Well I'm completely torn here and could really use some experienced advice. I love the Recon side of the Army, that's what I'd really love to get into. So with this whole new transformation of the Army, I know most of the non SOF Recon has gone to the CAV Scouts ie; RSTA and the doing away of 99% of the active LRS teams. Now I'm sure most of you will say "just go with a Ranger contract". Well I'm prior service 11C (Airborne) and believe me I tried but no option 40's being given to PS soldiers right now. So lets deal with just 11B, and 19D for now. 

When on a Dismounted Recon Troop (DRT), I know it's made up with 11B's and 19D's, but who does the real Recon job? Is it both together, or does the infantry just use the 19D's as a ride to get to the Recon point then they take over or what? 

Same with the Sniper, who does the shooting? This may seem like a dumb question but I dont understand why CAV Scouts can go to Sniper school, but they DO NOT get the skill identifier, only 11B's do. 

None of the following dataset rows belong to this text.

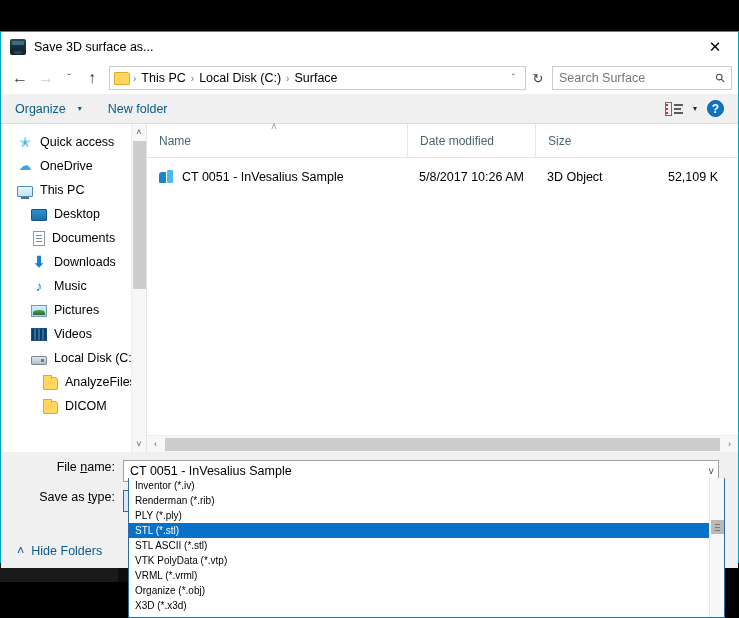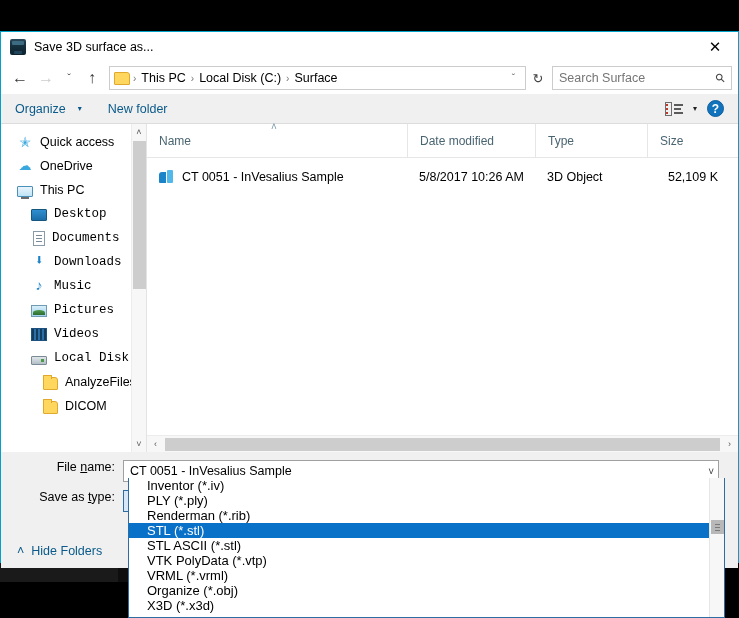--- a/index.html
+++ b/index.html
@@ -415,9 +415,6 @@
         </div>
         <div class="col c-date">
           <span>Date modified</span>
-        </div>
-        <div class="col c-type">
-          <span>Type</span>
         </div>
         <div class="col c-size">
           <span>Size</span>

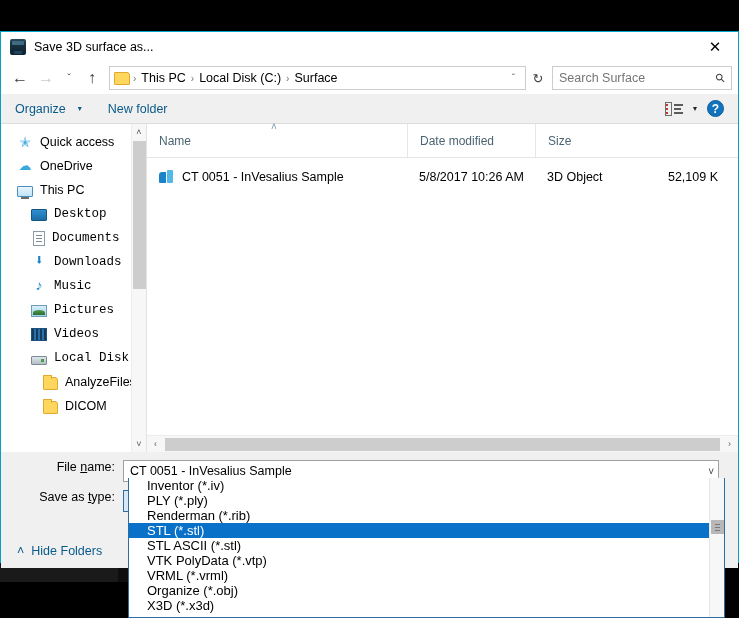--- a/index.html
+++ b/index.html
@@ -136,7 +136,7 @@
     display: flex; align-items: center; height: 24px; font-size: 12.5px;
     color: #000; padding-left: 16px; cursor: default; white-space: nowrap;
   }
-  .navitem.indent { padding-left: 30px; font-family: Liberation Mono, monospace; }
+  .navitem.indent { padding-left: 30px; }
   .navitem.indent2 { padding-left: 42px; }
   .ico { width: 16px; height: 16px; margin-right: 7px; flex: none; position: relative; }
 

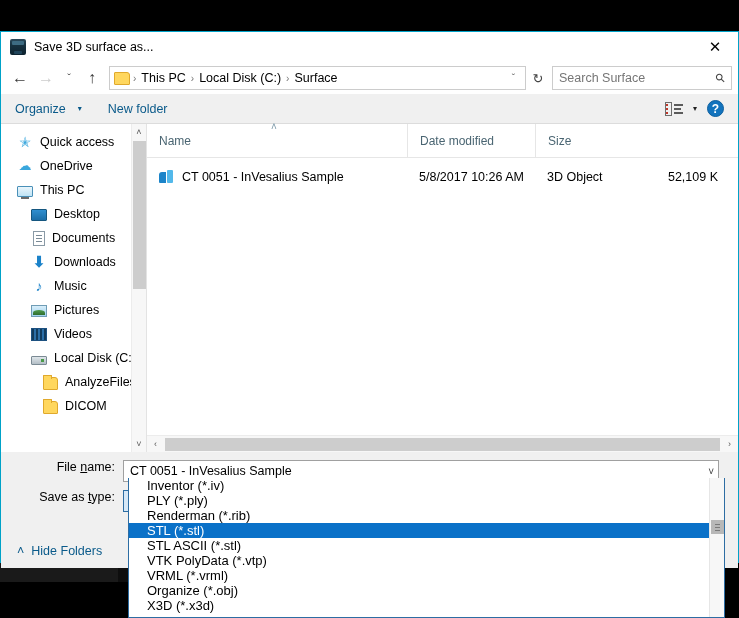--- a/index.html
+++ b/index.html
@@ -269,8 +269,8 @@
     z-index: 30; overflow: hidden;
   }
   .ddopt {
-    height: 15px; line-height: 15px; font-size: 13px; color: #000;
-    padding-left: 18px; cursor: default; white-space: nowrap;
+    height: 15px; line-height: 15px; font-size: 10px; color: #000;
+    padding-left: 6px; cursor: default; white-space: nowrap;
   }
   .ddopt.sel { background: #0a71c8; color: #fff; }
   #dd-scroll {

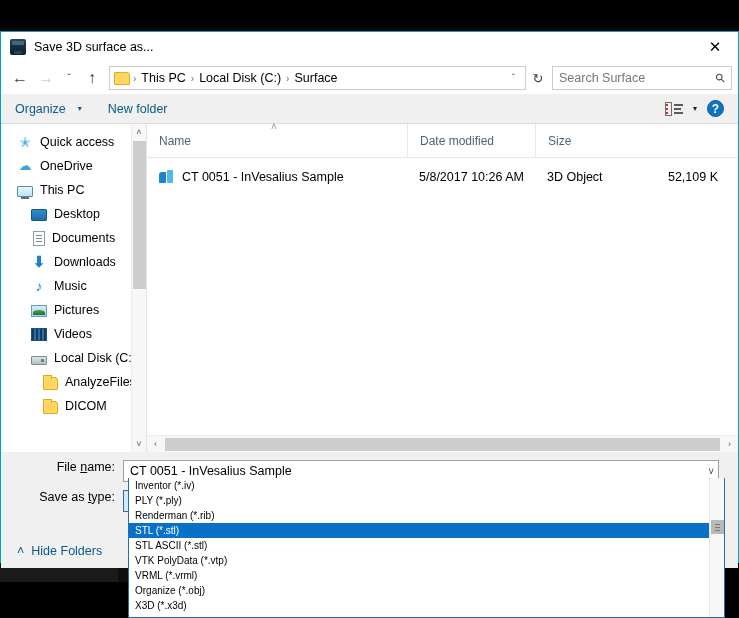--- a/index.html
+++ b/index.html
@@ -464,8 +464,8 @@
 
 <div id="dropdown">
   <div class="ddopt">Inventor (*.iv)</div>
+  <div class="ddopt">Renderman (*.rib)</div>
   <div class="ddopt">PLY (*.ply)</div>
-  <div class="ddopt">Renderman (*.rib)</div>
   <div class="ddopt sel">STL (*.stl)</div>
   <div class="ddopt">STL ASCII (*.stl)</div>
   <div class="ddopt">VTK PolyData (*.vtp)</div>

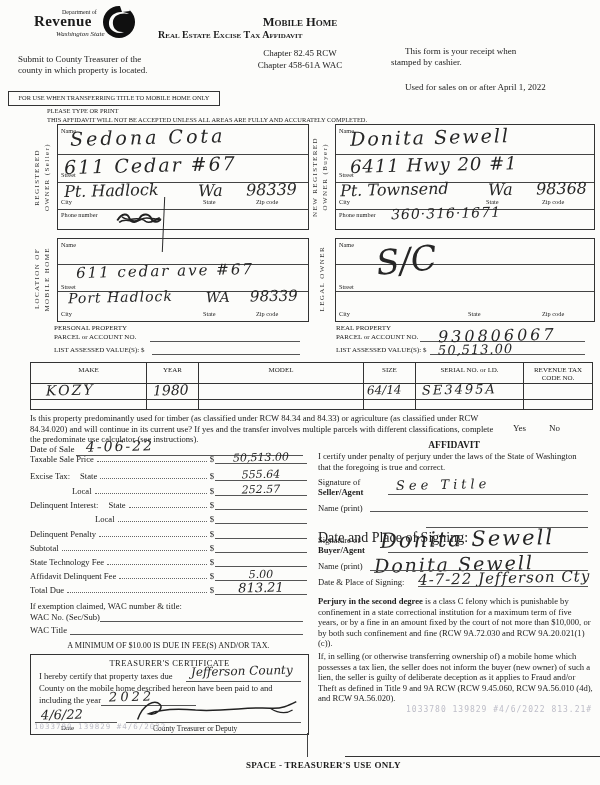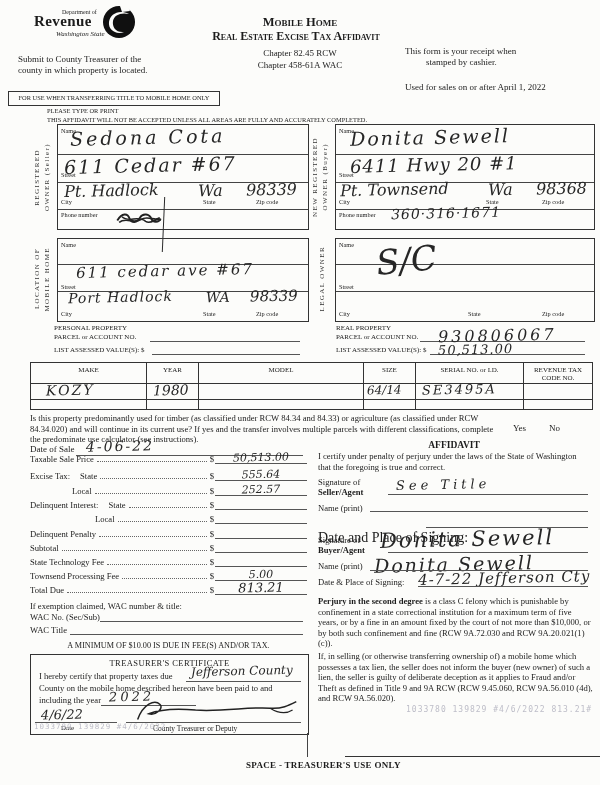--- a/index.html
+++ b/index.html
@@ -54,7 +54,7 @@
   </svg>
 
   <div class="abs sc" style="left:170px;top:15px;width:260px;text-align:center;font-size:12.5px;">Mobile Home</div>
-  <div class="abs sc" style="left:146px;top:29px;width:300px;text-align:center;font-size:12px;">Real Estate Excise Tax Affidavit</div>
+  <div class="abs sc" style="left:158px;top:29px;width:300px;font-size:10px;">Real Estate Excise Tax Affidavit</div>
   <div class="abs" style="left:200px;top:48px;width:200px;text-align:center;font-size:9px;">Chapter 82.45 RCW</div>
   <div class="abs" style="left:200px;top:60px;width:200px;text-align:center;font-size:9px;">Chapter 458-61A WAC</div>
 

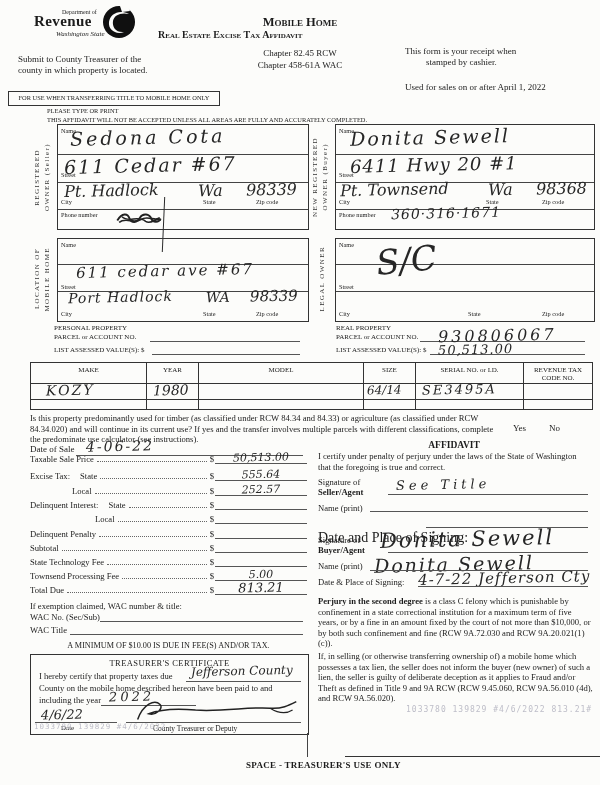--- a/index.html
+++ b/index.html
@@ -61,7 +61,7 @@
   <div class="abs" style="left:18px;top:54px;width:145px;font-size:9px;line-height:11px;">Submit to County Treasurer of the county in which property is located.</div>
 
   <div class="abs" style="left:405px;top:46px;width:160px;font-size:9px;">This form is your receipt when</div>
-  <div class="abs" style="left:426px;top:57px;width:160px;font-size:9px;">stamped by cashier.</div>
+  <div class="abs" style="left:391px;top:57px;width:160px;font-size:9px;">stamped by cashier.</div>
   <div class="abs" style="left:405px;top:82px;width:180px;font-size:9px;">Used for sales on or after April 1, 2022</div>
 
   <div class="abs tiny" style="left:8px;top:91px;width:210px;height:11px;border:1px solid #333;text-align:center;padding-top:2px;">FOR USE WHEN TRANSFERRING TITLE TO MOBILE HOME ONLY</div>

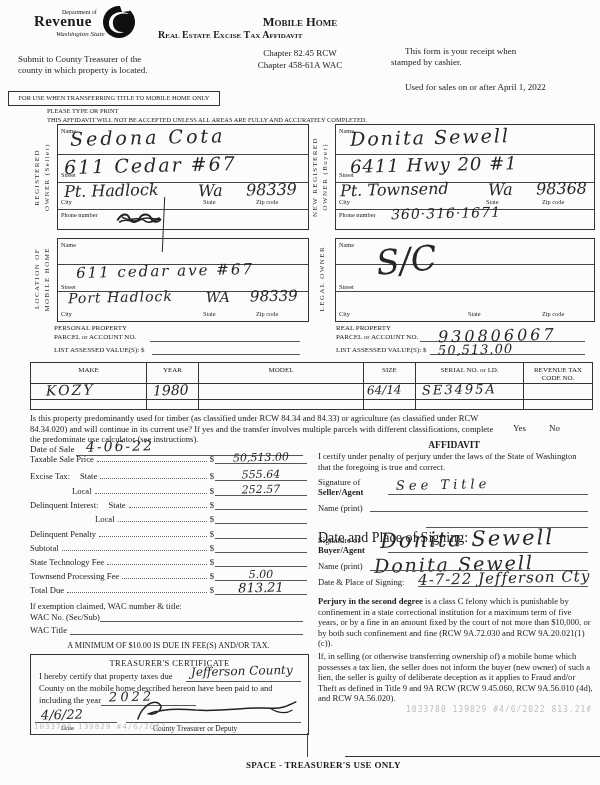--- a/index.html
+++ b/index.html
@@ -279,7 +279,7 @@
   </div>
   <div class="fee-row" style="top:568px;">
     <span class="fee-prefix"></span>
-      <span>Townsend Processing Fee</span>
+      <span>Affidavit Delinquent Fee</span>
       <span class="leader"></span>
       <span class="dollar">$</span>
       <span class="fee-amt">

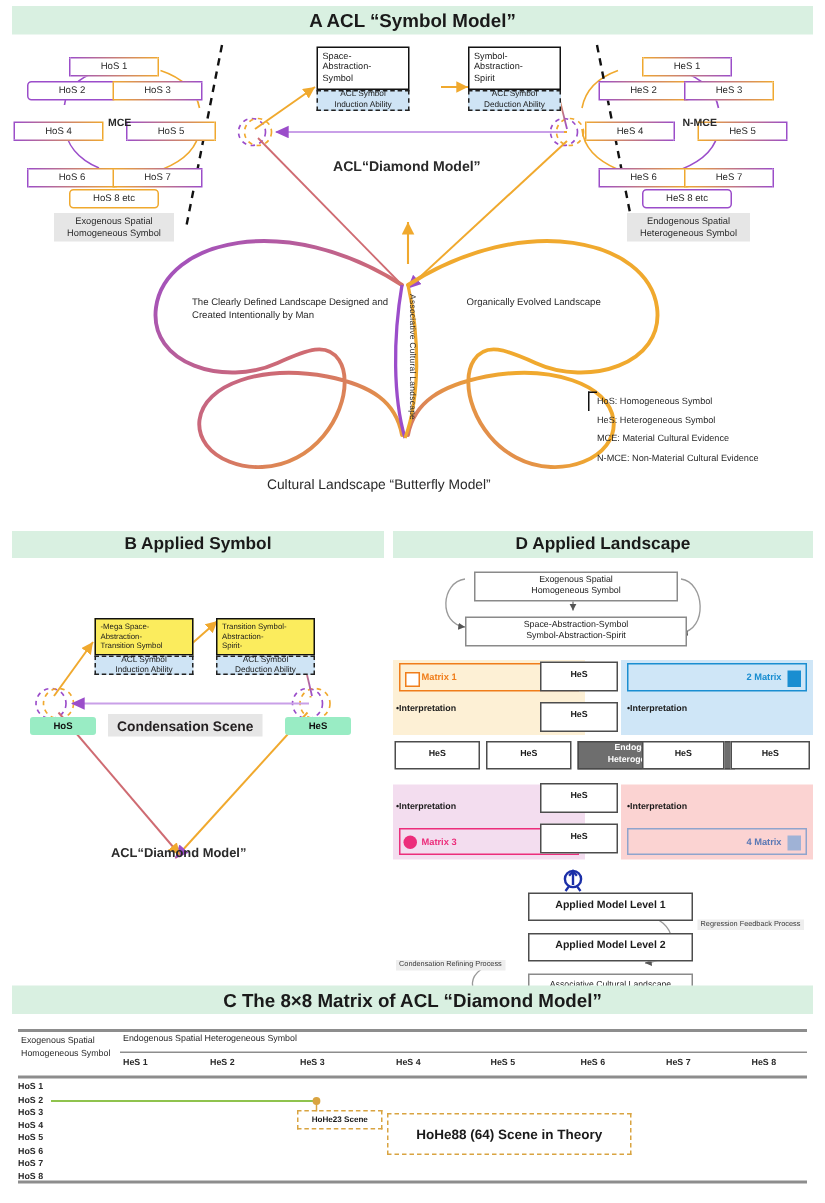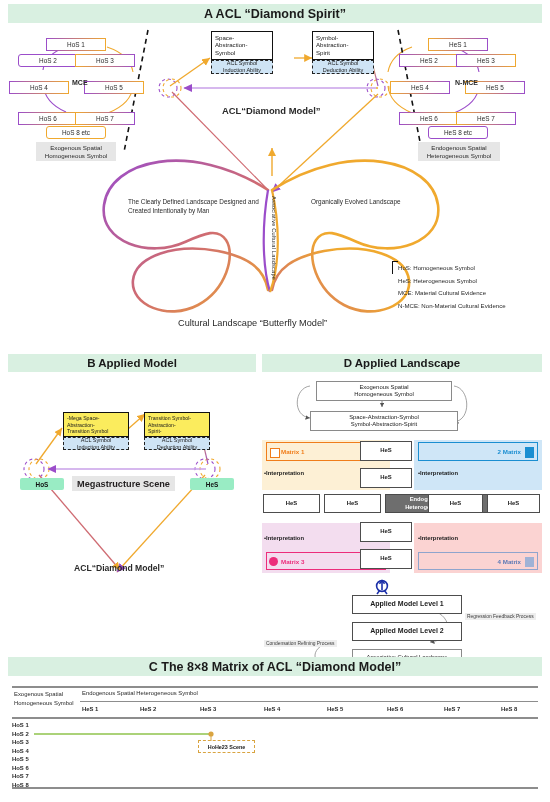--- a/index.html
+++ b/index.html
@@ -102,7 +102,7 @@
 </head>
 <body>
 
-<div class="panel-head" id="headA">A  ACL “Diamond Spirit”</div>
+<div class="panel-head" id="headA">A  ACL “Symbol Model”</div>
 
 <svg class="abs" width="550" height="350" style="left:0;top:0">
   <defs>

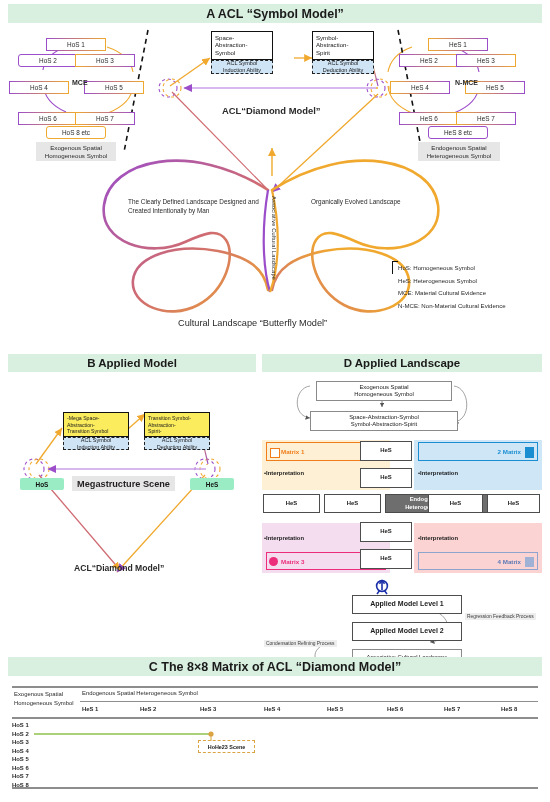--- a/index.html
+++ b/index.html
@@ -234,7 +234,7 @@
   <div>N-MCE: Non-Material Cultural Evidence</div>
 </div>
 
-<div class="panel-head" id="headB">B  Applied Model</div>
+<div class="panel-head" id="headB">B  Applied Symbol</div>
 
 <svg class="abs" width="256" height="230" style="left:0;top:372px">
   <circle cx="34" cy="97" r="10" fill="none" stroke="#9b4dca" stroke-width="1.1" stroke-dasharray="3 3"></circle>

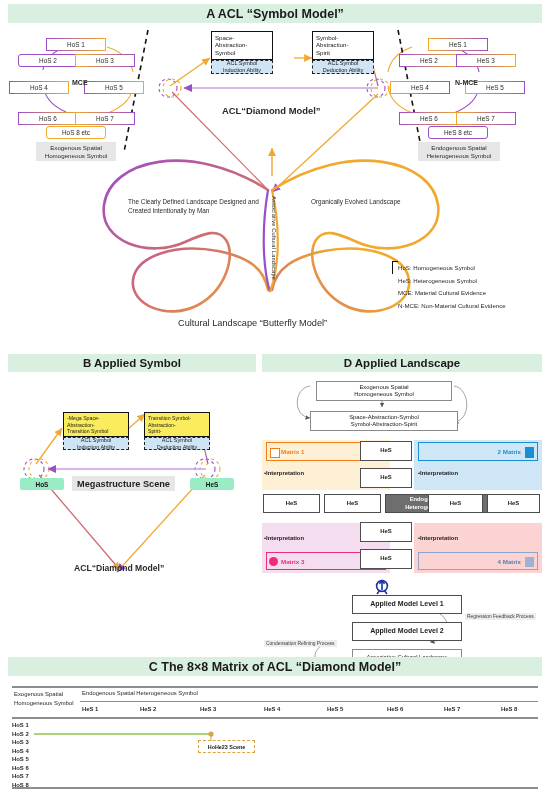--- a/index.html
+++ b/index.html
@@ -272,7 +272,7 @@
 
 <div class="greenpill" style="left:20px;top:478px;width:44px;height:12px">HoS</div>
 <div class="greenpill" style="left:190px;top:478px;width:44px;height:12px">HeS</div>
-<div class="abs" id="megaScene">Megastructure Scene</div>
+<div class="abs" id="megaScene">Condensation Scene</div>
 <div class="plain" id="acldmB">ACL“Diamond Model”</div>
 
 <div class="panel-head" id="headD">D  Applied Landscape</div>

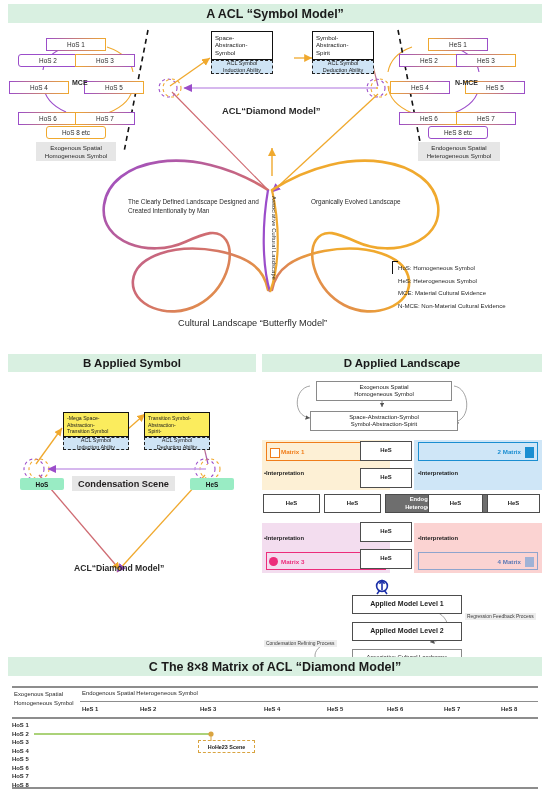--- a/index.html
+++ b/index.html
@@ -396,6 +396,7 @@
   </svg>
 
   <div class="dashedyellow" style="left:186px;top:54px;width:57px;height:13px;font-size:5.4px;font-weight:bold">HoHe23 Scene</div>
+  <div class="dashedyellow" style="left:246px;top:56px;width:163px;height:28px;font-size:9px;font-weight:bold">HoHe88 (64) Scene in Theory</div>
 </div>
 
 </body></html>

Thanks everyone for your thoughts in advance. I have the oppurtunity to do both jobs here. Like I said, I love the reconnaissance aspect, and desperately want to be a part of it. I would hate to go CAV Scout and find that they sit in the motor pool and look through Binos, and the Infantry DRT is doing the Recon, or vise versa .


----------



## Voodoo (May 26, 2010)

I like 36D myself.


----------



## Rooster (May 26, 2010)

36D.....as in finance????........not sure I follow.......


----------



## Polar Bear (May 26, 2010)

11 B Leg thats the way to go


----------



## 0699 (May 26, 2010)

Voodoo said:


> I like 36D myself.


 
That's what she said...


----------



## FNULNU (May 26, 2010)

0699 said:


> That's what she said...


 
Hahaha! That's funny shit.


----------



## Rooster (May 26, 2010)

I have been leaning towards going back to the Infantry, but I don't want to be a leg that's for sure!


----------



## pardus (May 27, 2010)

Rooster said:


> I don't want to be a leg that's for sure!


 
Why not?


----------



## AWP (May 27, 2010)

I'm confused and not trying to be a dick (though it happens frequently), but if you know what 11B's do and their mission is what you want to do, then why the interest in 19D? You want to get into recon, then go 11B and find an LRS unit that will take you. All recon, all the time, you'd probably get your share of schools once you proved yourself, and there isn't the added worry or question about your employment.

:2c:


----------



## Rooster (May 27, 2010)

Well to be honest, I came from Bragg and I feel like I need to stay Airborne to stay real.....just ego really lol!


----------



## Rooster (May 27, 2010)

Freefalling said:


> I'm confused and not trying to be a dick (though it happens frequently), but if you know what 11B's do and their mission is what you want to do, then why the interest in 19D? You want to get into recon, then go 11B and find an LRS unit that will take you. All recon, all the time, you'd probably get your share of schools once you proved yourself, and there isn't the added worry or question about your employment.
> 
> :2c:


Well I tried when I was at MEPS, but it wasnt being offered.........EVEN TO EX INFANTRY!!. So I took the next closest thing.


----------



## AWP (May 27, 2010)

You couldn't get 11B at MEPS?


----------



## Totentanz (May 27, 2010)

Freefalling said:


> You couldn't get 11B at MEPS?


 
That's not the first time I've heard that story - when I last spoke to my recruiters a few months back, they were having issues bringing in prior service 11Bs (with no RE code issues).  The issue was that 11B was overstrength and the army didn't want to pay to train the same person twice to get them into a different MOS.


----------



## AWP (May 27, 2010)

Interesting, thank you for the knowledge, guys.


----------



## pardus (May 27, 2010)

That would explain why they took 11B off the critical skills list a while back.


----------



## 0699 (May 27, 2010)

Nice to hear that we have plenty of infantrymen.


----------



## cbiwv (May 29, 2010)

A recruiter told me MEPS is odd. You can go up one day and there are no slots but the following day there may be many openings for 11B.


----------



## pardus (May 29, 2010)

cbiwv said:


> A recruiter told me MEPS is odd. You can go up one day and there are no slots but the following day there may be many openings for 11B.


 
Yeah, If you go and they don't have what you want, leave and try another time.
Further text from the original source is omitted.